Exercise prompt -
Copy each line below containing "solid".

Dataset records -
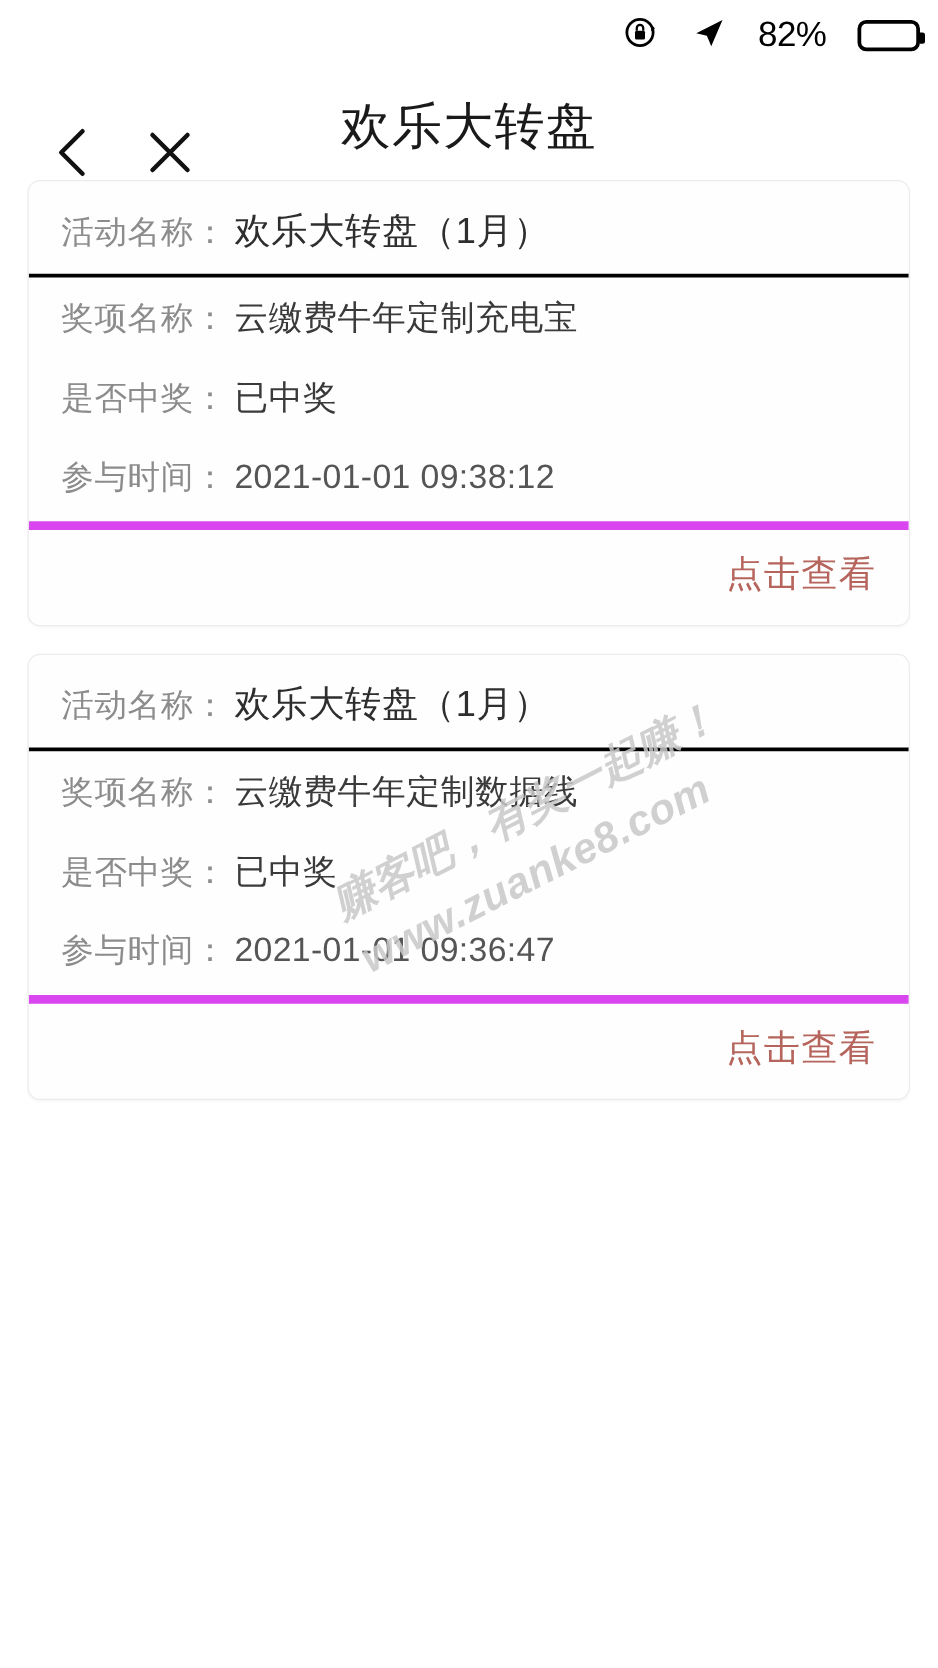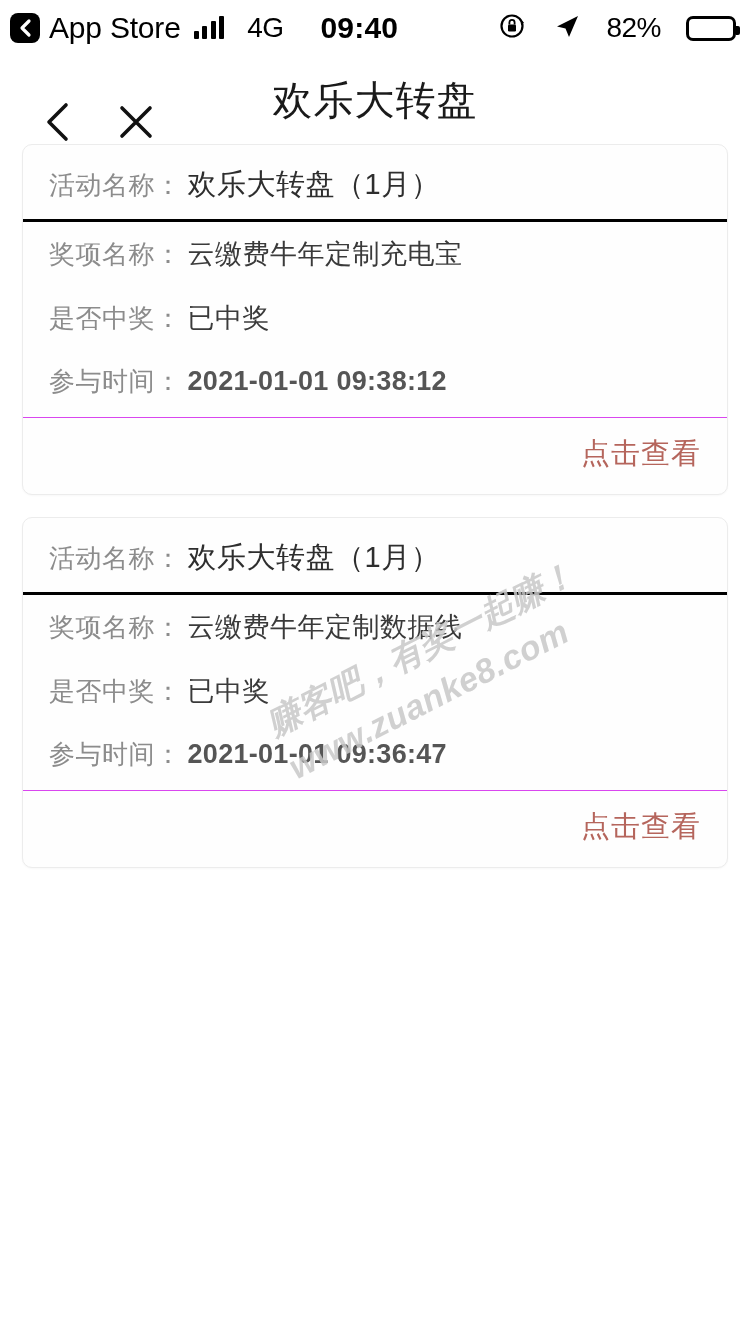--- a/index.html
+++ b/index.html
@@ -99,24 +99,24 @@
     font-size:26px;
   }
   .row .value{
     color:#3a3a3a;
     margin-left:6px;
     letter-spacing:0.5px;
     font-size:27px;
     text-align:right;
   }
   .row.first .value{ font-size:29px; color:#2e2e2e; }
-  .row .value.mono{ font-size:27px; color:#555; letter-spacing:0.3px;font-weight:bold; }
+  .row .value.mono{ font-size:27px; color:#555; letter-spacing:0.3px; }
 
   .card-foot{
-    border-top:1px solid #d946ef;
+    border-top:7px solid #d946ef;
     display:flex; justify-content:flex-end;
     padding:16px 26px 20px 26px;
   }
   .view-link{
     color:#b5655c;
     font-size:29px;
     letter-spacing:1px;
     cursor:pointer;
     background:none; border:none;
     font-family:inherit;
@@ -137,36 +137,20 @@
     font-weight:700;
     font-style:italic;
     opacity:0.85;
   }
   .watermark .wm2{ letter-spacing:0.5px; }
 </style>
 </head>
 <body>
 
 <div class="statusbar">
-  <div class="sb-left">
-    <span class="back-chip">
-      <svg width="16" height="20" viewBox="0 0 16 20">
-          <path d="M12 3 L5 10 L12 17" stroke="#fff" stroke-width="3.2" fill="none" stroke-linecap="round" stroke-linejoin="round"></path>
-        </svg>
-    </span>
-    <span class="sb-app">App Store</span>
-    <span class="bars">
-        <i></i>
-        <i></i>
-        <i></i>
-        <i></i>
-      </span>
-    <span class="sb-net">4G</span>
-    <span class="sb-time">09:40</span>
-  </div>
   <div class="sb-right">
     <span>
       <svg width="30" height="30" viewBox="0 0 30 30">
         <circle cx="14" cy="15" r="10.5" stroke="#000" stroke-width="2.2" fill="none"></circle>
         <rect x="10" y="13.5" width="8" height="7" rx="1.2" fill="#000"></rect>
         <path d="M11.4 13.5 v-2 a2.6 2.6 0 0 1 5.2 0 v2" stroke="#000" stroke-width="1.8" fill="none"></path>
         <path d="M23 9 l3 2.5 -3 2.5" fill="#000"></path>
       </svg>
     </span>
     <span>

Task answer -
-    border-top:1px solid #d946ef;
+    border-top:7px solid #d946ef;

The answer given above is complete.